Work order:
Once you reach the line containing "[71,514,198,527] [85,530,184,543] [113,550,128,557]" in the entries below, write out that line and each one after it down to the line containing "(690, 782) none", exactly and with nothing added.

Dataset extract:
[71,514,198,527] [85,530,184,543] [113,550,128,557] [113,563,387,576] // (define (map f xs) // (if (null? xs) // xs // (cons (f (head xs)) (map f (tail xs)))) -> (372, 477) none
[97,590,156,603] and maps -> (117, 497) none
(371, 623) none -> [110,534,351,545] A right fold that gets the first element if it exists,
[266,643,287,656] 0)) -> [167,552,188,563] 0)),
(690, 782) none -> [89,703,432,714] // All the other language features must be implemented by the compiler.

--

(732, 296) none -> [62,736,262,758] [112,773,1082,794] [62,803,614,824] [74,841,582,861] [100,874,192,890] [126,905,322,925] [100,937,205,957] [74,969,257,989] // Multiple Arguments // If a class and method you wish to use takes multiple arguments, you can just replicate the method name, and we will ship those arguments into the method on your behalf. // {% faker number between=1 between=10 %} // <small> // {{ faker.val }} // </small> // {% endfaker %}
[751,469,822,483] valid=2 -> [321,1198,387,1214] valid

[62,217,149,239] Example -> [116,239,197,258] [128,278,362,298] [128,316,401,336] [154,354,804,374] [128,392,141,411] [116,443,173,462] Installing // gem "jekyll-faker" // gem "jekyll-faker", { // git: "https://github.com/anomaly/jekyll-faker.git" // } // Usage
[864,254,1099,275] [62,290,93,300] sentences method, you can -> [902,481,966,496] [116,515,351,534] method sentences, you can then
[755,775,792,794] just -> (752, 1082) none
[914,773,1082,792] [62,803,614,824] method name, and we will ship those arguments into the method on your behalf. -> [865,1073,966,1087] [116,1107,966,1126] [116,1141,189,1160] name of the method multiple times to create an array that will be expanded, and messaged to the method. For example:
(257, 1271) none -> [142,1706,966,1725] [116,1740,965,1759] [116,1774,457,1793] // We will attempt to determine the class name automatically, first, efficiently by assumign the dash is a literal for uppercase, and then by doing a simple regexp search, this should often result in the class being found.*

Answer box:
[71,514,198,527] [85,530,184,543] [113,550,128,557] [113,563,387,576] // (define (map f xs) // (if (null? xs) // xs // (cons (f (head xs)) (map f (tail xs)))) -> (372, 477) none
[97,590,156,603] and maps -> (117, 497) none
(371, 623) none -> [110,534,351,545] A right fold that gets the first element if it exists,
[266,643,287,656] 0)) -> [167,552,188,563] 0)),
(690, 782) none -> [89,703,432,714] // All the other language features must be implemented by the compiler.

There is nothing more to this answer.